Emmanuelle Werner Gillioz

11.19.2022

On entend beaucoup parler des soft skills aujourd’hui, ces compétences sociales ou comportementales qui, selon les professionnels du recrutement, deviennent de plus en plus importantes sur le marché du travail. Alors que par le passé, seules les compétences techniques ou hard skills faisaient foi, aujourd’hui les employeurs sont à la recherche de personnes qui sauront s’intégrer dans les équipes, créer du lien, contribuer de manière positive à la culture de l’entreprise et se sentir en adéquation avec ses valeurs. Les employeurs savent que le bien-être de leurs employés est un levier de performance pour leur entreprise.

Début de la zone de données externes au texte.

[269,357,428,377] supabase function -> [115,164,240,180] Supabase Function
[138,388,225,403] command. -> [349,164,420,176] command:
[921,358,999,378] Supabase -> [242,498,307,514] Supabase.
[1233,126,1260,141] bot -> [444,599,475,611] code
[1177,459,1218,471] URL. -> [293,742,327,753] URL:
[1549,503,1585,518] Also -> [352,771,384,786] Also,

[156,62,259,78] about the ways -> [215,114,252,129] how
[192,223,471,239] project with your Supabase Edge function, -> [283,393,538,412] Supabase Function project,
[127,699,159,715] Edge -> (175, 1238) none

Dans le Job Index T1 2021 du groupe Adecco Suisse, Monica Dell’Anna, directrice générale du groupe constate que « toute personne à la recherche d’un nouvel emploi doit non seulement posséder de bonnes connaissances professionnelles, mais aussi disposer des compétences sociales correspondantes ». Pour elle, il est d’autant plus important d’investir dans la formation de ces compétences, celles-ci étant transférables d’un emploi à l’autre.

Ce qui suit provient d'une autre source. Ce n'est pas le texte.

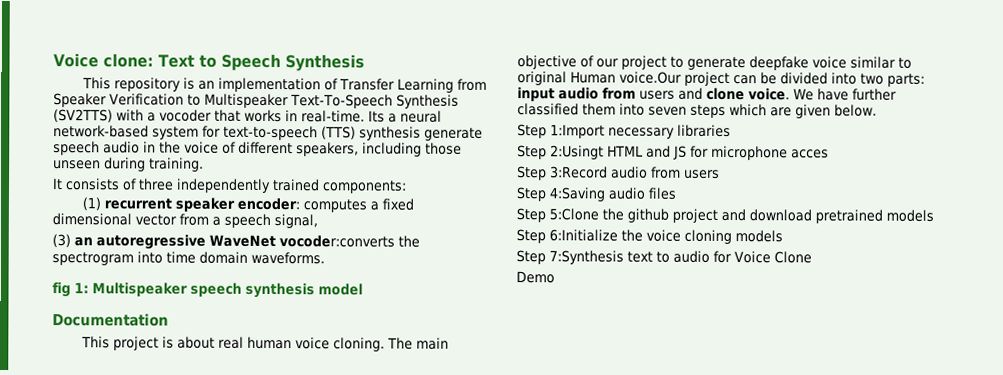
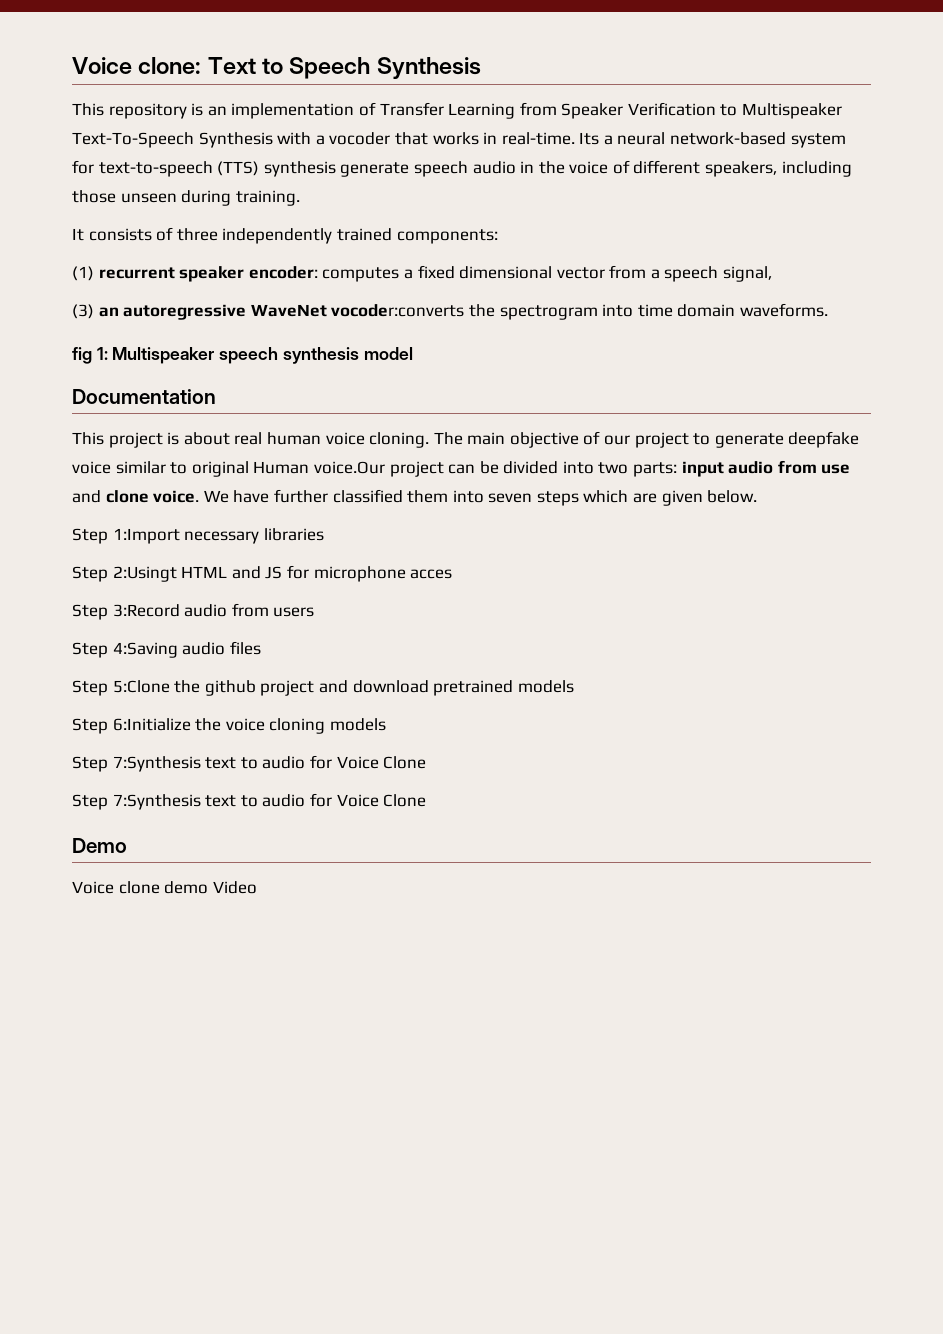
[53,109,113,123] (SV2TTS) -> (273, 140) none
[639,90,675,100] users -> [821,464,851,474] use
[516,271,555,284] Demo -> [72,793,427,810] [72,838,127,853] [72,881,257,894] Step 7:Synthesis text to audio for Voice Clone // Demo // Voice clone demo Video

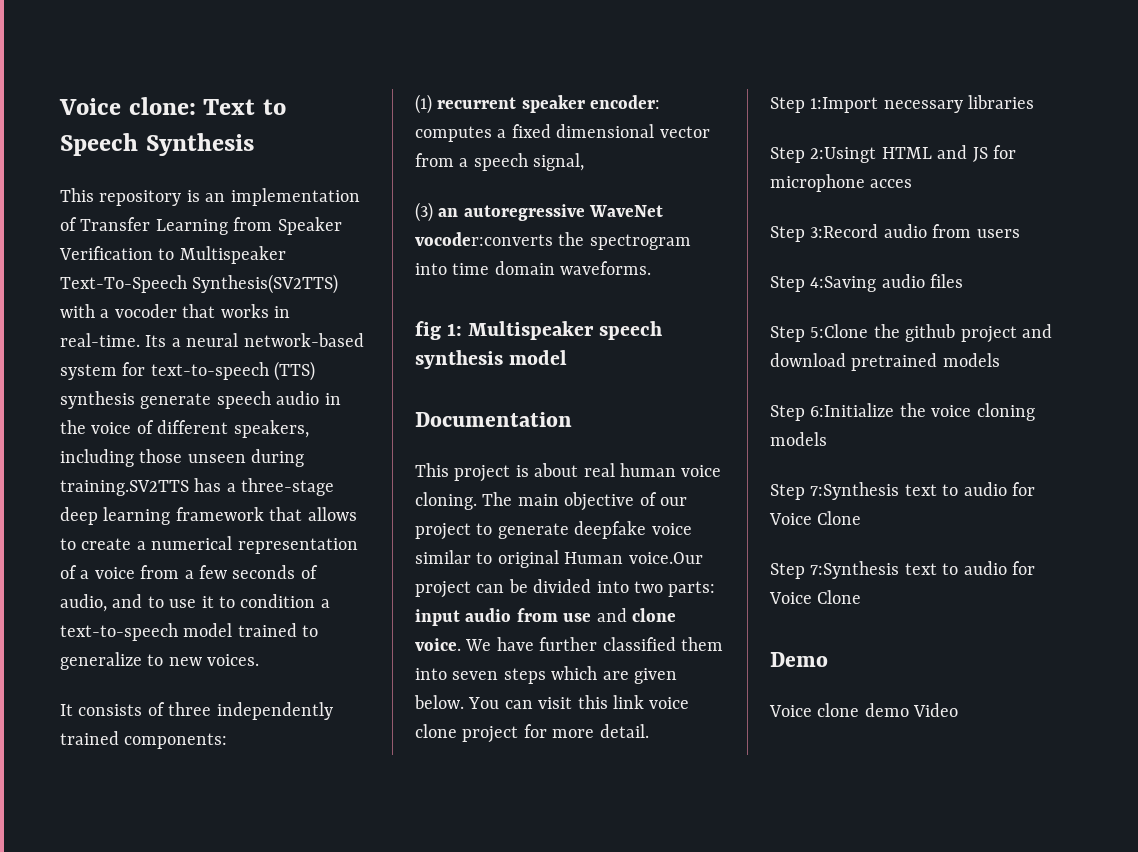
[198,132,273,148] Synthesis -> [192,274,339,294] Synthesis(SV2TTS)
[235,190,300,206] training. -> [60,478,335,496] [60,507,357,525] [60,536,358,554] [60,565,318,579] [60,594,330,612] [60,623,319,641] [60,652,260,670] training.SV2TTS has a three-stage deep learning framework that allows to create a numerical representation of a voice from a few seconds of audio, and to use it to condition a text-to-speech model trained to generalize to new voices.
(758, 496) none -> [468,695,690,709] [415,724,649,743] You can visit this link voice clone project for more detail.

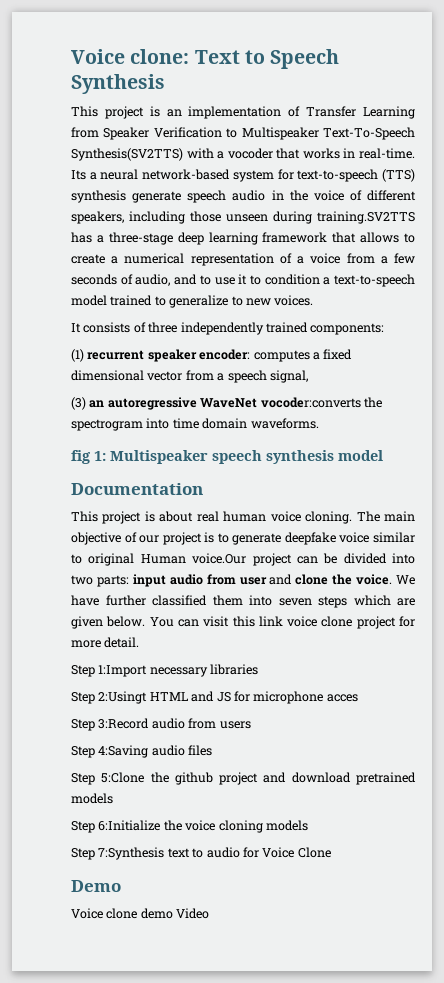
[99,190,182,206] repository -> [104,106,144,119] project
(471, 531) none -> [204,532,215,543] is
[563,613,592,622] use -> [239,577,267,585] user
(676, 615) none -> [332,574,353,585] the
[770,561,1035,579] [769,590,862,604] // Step 7:Synthesis text to audio for Voice Clone -> (331, 852) none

Soft skills, compétences sociales, compétences douces… Mais de quoi parle-t-on exactement ? Savoir bien communiquer, avoir un bon sens relationnel, savoir user de diplomatie, mais aussi être coopératif, serviable, savoir travailler en équipe, être capable de s’adapter sont quelques-unes des descriptions que l’on peut trouver dans les articles spécialisés sur le sujet.

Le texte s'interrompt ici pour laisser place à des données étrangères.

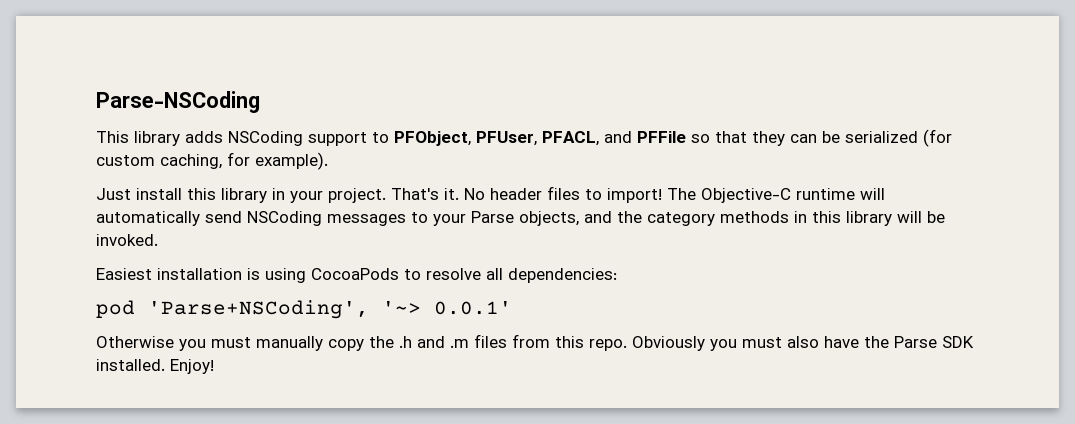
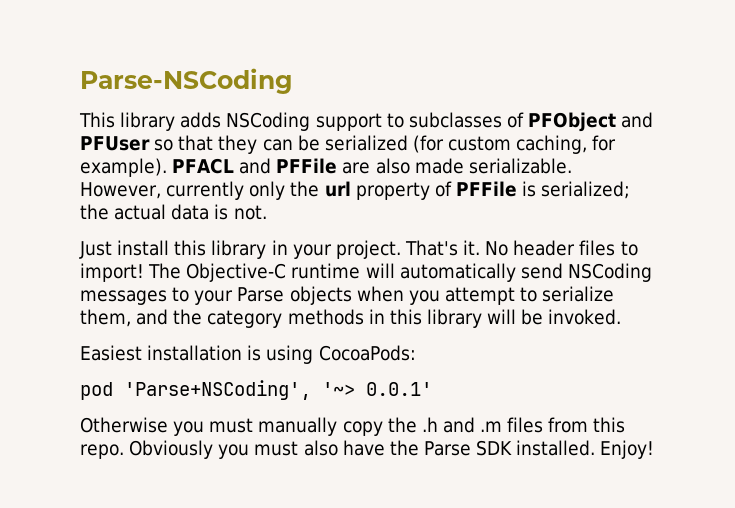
[394,131,686,146] PFObject, PFUser, PFACL, and PFFile -> [408,112,654,132] [80,136,150,151] subclasses of PFObject and PFUser
(328, 161) none -> [172,158,572,174] [80,181,631,200] [80,204,267,220] PFACL and PFFile are also made serializable. However, currently only the url property of PFFile is serialized; the actual data is not.
[519,211,579,226] objects, -> [289,286,615,305] [80,309,131,327] objects when you attempt to serialize them,
[311,268,617,283] CocoaPods to resolve all dependencies: -> [318,345,416,361] CocoaPods:

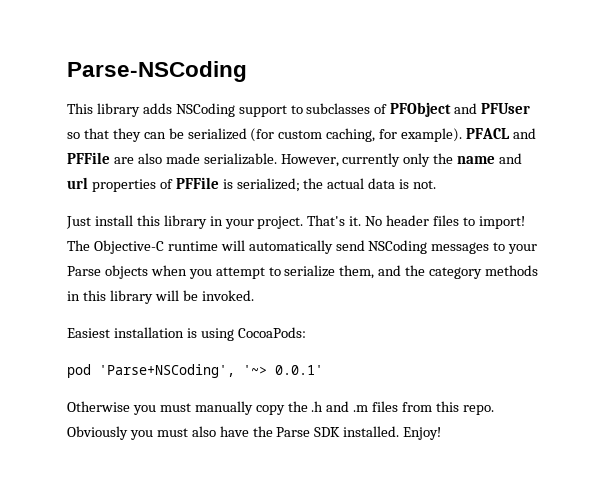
[324,181,430,200] url property -> [457,153,523,164] [67,177,156,192] name and url properties

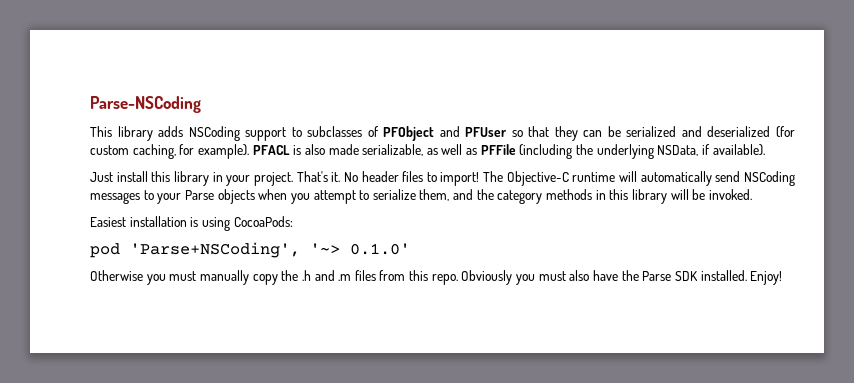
(247, 134) none -> [681,126,771,137] and deserialized
[512,128,536,139] [67,152,523,167] [67,177,437,192] and PFFile are also made serializable. However, currently only the name and url properties of PFFile is serialized; the actual data is not. -> [293,144,765,159] is also made serializable, as well as PFFile (including the underlying NSData, if available).
[275,365,323,375] 0.0.1' -> [350,243,410,255] 0.1.0'

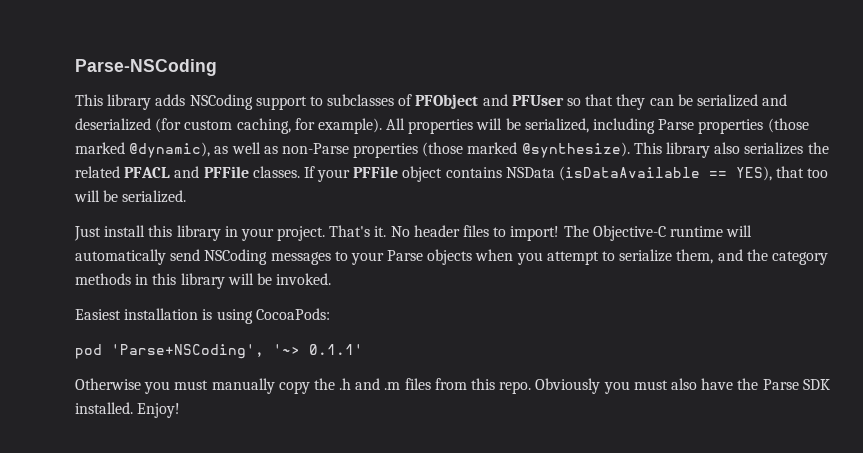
[252,144,765,159] PFACL is also made serializable, as well as PFFile (including the underlying NSData, if available). -> [386,118,809,134] [75,142,829,158] [75,166,829,182] [74,190,187,203] All properties will be serialized, including Parse properties (those marked @dynamic), as well as non-Parse properties (those marked @synthesize). This library also serializes the related PFACL and PFFile classes. If your PFFile object contains NSData (isDataAvailable == YES), that too will be serialized.
[350,243,410,255] 0.1.0' -> [309,344,363,355] 0.1.1'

Il existe à Genève un vivier de personnes chez qui ces compétences sont bien présentes, nous en faisons l’expérience quotidiennement à Yojoa. Les jeunes que nous accompagnons sont pour la plupart arrivés en Suisse au terme d’un parcours migratoire, seul.e.s ou en famille. À travers les épreuves et les situations vécues, ils et elles ont développé une résilience et une volonté remarquables. Pendant leur voyage, il a fallu trouver des solutions, réfléchir vite, se montrer créatif, prendre des risques, s’entraider. À leur arrivée dans notre pays, il a fallu s’adapter, apprendre, comprendre, découvrir, oser, se débrouiller, sortir de sa zone de confort pour se construire un avenir. Il a fallu avancer à un âge où l’on est encore en pleine construction de son identité1, tout comme leurs contemporains nés en Suisse qui eux, évoluent à un autre tempo, dans une réalité différente.

Comment valoriser ces compétences auprès des employeurs ? Comment mettre en lumière l’histoire que le CV ne raconte pas ? Comment passe-t-on d’un statut de «jeune migrant » à celui de « jeune talent qui possède à son actif une expérience de la migration » ? Autant de questions auxquelles tentent de répondre Yojoa.

Lorsque nous avons commencé à préparer les jeunes aux entretiens d’embauche, nous nous sommes rendu compte qu’ils et elles n’avaient pas conscience des forces développées à travers leur parcours de vie, encore moins que celles-ci pouvaient être une valeur ajoutée, un avantage compétitif sur le marché de l’emploi.

Au printemps 2022, nous avons développé une série d’ateliers sur les compétences sociales en collaboration avec notre partenaire Refugee Voices, à travers lesquels nous avons amené les jeunes à identifier leurs forces, à développer leur confiance en eux, à se réapproprier leur histoire de manière positive et à développer leur « pitch professionnel » afin de pouvoir faire la différence face à un employeur.

Suite à cette formation, les jeunes ont revu leur manière de se présenter lors des entretiens d’embauche, s’appuyant sur les éléments qui les rendent uniques.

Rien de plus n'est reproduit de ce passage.